Requirement → Lines with "PRIJE": please show every one of them from the listing below.

-.-.-

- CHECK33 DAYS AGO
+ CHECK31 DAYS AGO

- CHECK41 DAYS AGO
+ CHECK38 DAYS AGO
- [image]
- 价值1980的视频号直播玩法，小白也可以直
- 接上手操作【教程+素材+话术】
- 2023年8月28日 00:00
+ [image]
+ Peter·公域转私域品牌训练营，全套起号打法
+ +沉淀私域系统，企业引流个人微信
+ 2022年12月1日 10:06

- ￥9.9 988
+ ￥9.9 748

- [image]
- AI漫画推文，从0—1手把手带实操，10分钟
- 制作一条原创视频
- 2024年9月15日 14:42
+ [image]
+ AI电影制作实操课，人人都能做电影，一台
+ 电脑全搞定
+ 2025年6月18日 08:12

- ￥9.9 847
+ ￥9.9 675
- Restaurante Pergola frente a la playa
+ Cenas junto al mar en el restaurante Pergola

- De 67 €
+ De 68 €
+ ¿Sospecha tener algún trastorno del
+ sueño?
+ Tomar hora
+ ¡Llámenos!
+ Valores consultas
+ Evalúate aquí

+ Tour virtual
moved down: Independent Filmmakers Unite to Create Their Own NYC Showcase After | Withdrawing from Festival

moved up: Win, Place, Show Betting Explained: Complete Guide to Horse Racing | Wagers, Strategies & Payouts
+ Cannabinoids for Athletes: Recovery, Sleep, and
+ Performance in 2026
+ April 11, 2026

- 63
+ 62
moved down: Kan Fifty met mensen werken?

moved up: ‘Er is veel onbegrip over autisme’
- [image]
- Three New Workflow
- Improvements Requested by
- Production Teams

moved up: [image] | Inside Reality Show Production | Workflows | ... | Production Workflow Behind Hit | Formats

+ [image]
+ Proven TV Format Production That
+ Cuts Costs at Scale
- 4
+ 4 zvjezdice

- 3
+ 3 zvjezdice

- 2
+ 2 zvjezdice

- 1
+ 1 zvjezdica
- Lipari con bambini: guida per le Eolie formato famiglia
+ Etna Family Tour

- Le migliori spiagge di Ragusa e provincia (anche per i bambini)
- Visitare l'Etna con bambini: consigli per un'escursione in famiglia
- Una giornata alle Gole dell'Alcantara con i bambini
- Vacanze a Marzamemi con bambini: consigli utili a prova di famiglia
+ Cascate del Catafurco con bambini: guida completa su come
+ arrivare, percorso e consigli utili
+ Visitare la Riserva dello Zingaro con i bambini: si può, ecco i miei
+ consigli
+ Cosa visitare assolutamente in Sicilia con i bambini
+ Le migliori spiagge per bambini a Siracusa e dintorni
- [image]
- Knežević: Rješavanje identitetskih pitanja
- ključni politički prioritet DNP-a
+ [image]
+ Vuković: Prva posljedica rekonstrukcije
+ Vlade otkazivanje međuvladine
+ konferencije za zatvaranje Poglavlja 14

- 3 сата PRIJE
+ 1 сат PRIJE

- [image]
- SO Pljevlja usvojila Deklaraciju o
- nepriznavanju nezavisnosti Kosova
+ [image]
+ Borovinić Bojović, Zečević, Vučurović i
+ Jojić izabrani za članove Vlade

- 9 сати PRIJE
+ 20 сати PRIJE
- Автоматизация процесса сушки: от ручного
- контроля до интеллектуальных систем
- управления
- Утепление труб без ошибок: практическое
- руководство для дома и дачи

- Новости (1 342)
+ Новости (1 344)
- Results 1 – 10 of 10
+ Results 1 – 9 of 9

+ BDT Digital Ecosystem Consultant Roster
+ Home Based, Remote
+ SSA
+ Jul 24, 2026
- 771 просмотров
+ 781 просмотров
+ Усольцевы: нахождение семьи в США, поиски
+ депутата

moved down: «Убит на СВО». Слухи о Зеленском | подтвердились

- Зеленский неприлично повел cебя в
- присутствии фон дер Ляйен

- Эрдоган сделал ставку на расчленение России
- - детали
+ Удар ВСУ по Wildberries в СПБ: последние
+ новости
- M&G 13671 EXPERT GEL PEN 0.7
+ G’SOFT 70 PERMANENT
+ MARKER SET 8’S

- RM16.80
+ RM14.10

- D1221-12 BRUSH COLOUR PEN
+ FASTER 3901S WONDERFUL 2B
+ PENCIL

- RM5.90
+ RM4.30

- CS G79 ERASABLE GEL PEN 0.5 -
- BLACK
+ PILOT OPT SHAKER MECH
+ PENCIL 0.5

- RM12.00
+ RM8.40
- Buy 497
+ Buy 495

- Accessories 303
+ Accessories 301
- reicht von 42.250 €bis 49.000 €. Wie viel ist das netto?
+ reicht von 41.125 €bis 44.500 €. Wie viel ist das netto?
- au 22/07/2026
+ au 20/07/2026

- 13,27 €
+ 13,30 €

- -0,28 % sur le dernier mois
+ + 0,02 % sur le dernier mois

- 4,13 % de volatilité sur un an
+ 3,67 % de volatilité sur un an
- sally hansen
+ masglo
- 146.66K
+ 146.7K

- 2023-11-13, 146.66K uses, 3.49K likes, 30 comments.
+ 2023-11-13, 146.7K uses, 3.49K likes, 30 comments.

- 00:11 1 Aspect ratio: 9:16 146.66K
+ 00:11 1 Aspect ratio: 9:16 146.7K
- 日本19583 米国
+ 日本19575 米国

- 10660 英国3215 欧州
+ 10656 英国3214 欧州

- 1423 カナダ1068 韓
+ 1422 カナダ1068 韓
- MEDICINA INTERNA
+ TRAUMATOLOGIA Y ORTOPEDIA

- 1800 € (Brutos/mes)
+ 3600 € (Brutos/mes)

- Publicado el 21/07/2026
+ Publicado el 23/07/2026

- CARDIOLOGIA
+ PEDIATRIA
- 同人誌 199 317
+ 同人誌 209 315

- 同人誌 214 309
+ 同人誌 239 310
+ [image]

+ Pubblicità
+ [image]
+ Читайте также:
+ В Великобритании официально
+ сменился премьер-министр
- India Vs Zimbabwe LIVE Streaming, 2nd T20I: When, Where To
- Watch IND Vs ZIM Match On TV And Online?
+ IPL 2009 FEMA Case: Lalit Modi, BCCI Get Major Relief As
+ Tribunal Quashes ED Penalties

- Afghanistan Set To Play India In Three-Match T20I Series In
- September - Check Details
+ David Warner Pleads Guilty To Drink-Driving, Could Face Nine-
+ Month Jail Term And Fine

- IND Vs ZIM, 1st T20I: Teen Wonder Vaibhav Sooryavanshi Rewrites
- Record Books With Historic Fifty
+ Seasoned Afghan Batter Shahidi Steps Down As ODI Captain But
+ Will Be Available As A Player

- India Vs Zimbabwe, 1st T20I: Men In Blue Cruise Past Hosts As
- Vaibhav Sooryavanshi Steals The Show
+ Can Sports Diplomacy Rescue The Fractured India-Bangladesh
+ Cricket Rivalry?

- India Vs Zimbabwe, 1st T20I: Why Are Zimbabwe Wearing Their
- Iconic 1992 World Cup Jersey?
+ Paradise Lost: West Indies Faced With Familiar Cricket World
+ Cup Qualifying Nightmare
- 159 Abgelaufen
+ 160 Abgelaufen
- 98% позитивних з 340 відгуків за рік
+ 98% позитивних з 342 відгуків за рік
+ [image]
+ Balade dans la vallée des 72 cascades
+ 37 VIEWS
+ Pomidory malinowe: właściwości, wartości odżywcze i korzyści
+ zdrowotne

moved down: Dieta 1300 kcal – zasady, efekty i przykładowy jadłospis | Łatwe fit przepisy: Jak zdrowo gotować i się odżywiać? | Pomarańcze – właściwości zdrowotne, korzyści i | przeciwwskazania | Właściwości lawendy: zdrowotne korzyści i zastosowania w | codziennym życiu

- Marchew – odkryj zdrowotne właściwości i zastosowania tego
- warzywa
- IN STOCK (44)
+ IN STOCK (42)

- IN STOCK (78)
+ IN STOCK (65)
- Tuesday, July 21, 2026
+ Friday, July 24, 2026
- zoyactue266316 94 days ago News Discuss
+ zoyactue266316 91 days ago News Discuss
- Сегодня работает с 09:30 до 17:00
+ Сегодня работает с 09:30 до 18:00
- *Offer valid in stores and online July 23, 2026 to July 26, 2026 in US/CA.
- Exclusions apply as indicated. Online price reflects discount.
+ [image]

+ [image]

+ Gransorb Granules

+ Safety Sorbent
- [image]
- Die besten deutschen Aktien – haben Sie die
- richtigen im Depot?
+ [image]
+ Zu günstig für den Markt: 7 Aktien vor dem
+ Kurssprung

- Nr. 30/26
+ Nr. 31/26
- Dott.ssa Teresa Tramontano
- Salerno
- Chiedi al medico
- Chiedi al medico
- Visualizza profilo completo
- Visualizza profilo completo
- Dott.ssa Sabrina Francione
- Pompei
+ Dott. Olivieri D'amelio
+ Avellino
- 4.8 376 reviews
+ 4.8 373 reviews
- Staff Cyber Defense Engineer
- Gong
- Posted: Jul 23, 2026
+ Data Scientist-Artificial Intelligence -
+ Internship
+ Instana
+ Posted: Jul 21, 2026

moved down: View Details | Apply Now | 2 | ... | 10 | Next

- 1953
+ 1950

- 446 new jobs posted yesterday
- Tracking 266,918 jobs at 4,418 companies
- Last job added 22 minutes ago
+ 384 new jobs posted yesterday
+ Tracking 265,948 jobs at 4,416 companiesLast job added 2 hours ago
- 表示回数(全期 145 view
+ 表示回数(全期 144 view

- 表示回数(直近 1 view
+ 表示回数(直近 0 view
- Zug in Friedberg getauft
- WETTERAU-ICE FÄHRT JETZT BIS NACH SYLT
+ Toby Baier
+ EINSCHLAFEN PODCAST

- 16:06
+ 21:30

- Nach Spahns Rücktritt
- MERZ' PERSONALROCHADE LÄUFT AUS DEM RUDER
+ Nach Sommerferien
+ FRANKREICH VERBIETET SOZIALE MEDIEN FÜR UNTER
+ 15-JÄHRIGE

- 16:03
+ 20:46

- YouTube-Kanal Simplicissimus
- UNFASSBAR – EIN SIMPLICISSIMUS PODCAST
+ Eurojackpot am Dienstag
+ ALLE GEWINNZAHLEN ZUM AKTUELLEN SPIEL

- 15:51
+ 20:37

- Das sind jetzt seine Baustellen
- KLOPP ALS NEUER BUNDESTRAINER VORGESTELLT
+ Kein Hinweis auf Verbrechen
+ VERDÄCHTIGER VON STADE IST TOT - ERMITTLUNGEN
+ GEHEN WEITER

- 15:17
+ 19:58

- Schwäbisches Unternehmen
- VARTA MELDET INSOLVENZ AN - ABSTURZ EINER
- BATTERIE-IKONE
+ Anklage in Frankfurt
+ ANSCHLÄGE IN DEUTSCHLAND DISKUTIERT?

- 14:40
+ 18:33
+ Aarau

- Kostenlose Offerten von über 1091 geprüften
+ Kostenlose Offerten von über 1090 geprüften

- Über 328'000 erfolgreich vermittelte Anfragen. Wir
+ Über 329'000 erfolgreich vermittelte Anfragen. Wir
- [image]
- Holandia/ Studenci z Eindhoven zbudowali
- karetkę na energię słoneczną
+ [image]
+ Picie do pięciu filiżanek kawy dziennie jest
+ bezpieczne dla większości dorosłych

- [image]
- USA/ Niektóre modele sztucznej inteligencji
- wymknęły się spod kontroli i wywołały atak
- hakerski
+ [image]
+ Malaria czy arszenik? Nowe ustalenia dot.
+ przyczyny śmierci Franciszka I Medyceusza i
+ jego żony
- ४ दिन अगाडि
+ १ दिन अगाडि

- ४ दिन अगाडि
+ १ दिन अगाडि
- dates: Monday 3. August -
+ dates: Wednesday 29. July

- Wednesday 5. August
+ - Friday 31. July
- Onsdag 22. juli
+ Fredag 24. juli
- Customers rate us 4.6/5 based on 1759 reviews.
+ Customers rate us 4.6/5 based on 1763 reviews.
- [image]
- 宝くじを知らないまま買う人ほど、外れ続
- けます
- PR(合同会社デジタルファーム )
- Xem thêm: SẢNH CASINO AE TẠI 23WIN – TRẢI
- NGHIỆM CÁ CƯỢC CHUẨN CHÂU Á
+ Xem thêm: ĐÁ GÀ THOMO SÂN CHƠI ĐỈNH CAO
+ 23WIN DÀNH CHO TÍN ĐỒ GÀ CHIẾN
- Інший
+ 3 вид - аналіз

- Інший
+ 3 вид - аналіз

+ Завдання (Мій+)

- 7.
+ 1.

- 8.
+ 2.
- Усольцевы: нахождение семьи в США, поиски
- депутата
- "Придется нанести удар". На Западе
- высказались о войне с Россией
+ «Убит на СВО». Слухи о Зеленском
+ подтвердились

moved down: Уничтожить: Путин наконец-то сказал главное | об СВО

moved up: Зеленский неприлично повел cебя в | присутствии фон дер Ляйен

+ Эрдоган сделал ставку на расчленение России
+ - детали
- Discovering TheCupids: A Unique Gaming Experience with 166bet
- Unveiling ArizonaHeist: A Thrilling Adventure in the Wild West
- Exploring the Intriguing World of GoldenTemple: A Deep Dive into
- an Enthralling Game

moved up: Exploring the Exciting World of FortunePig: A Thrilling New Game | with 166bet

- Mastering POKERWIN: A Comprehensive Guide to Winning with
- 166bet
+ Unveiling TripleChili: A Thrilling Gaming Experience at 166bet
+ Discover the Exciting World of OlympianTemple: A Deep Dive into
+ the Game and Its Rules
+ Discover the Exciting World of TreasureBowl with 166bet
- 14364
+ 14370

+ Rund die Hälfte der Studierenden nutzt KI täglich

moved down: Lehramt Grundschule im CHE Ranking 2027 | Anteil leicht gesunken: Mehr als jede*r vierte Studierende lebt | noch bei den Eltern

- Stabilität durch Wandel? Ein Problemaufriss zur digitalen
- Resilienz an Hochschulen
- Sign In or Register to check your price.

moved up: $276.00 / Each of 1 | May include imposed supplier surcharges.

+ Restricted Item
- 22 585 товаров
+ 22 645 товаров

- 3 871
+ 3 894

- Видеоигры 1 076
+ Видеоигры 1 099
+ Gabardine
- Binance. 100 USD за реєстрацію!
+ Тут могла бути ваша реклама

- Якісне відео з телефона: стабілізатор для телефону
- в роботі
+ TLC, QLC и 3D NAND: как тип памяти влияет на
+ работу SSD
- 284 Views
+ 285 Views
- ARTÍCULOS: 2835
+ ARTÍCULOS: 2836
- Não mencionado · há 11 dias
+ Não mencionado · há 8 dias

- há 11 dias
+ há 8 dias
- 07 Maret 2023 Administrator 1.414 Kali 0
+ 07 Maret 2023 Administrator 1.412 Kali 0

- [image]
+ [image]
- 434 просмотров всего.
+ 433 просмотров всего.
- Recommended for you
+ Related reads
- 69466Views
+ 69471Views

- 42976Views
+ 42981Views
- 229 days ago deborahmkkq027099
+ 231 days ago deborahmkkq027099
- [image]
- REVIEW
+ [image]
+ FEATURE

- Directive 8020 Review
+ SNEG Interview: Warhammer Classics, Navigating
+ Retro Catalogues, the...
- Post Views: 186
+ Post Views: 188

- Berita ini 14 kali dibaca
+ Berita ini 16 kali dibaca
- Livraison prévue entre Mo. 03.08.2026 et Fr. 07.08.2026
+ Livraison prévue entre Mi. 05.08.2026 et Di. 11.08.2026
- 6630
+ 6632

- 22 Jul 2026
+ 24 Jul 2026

-.-.-

Solution to this exercise →
- 3 сата PRIJE
+ 1 сат PRIJE
- 9 сати PRIJE
+ 20 сати PRIJE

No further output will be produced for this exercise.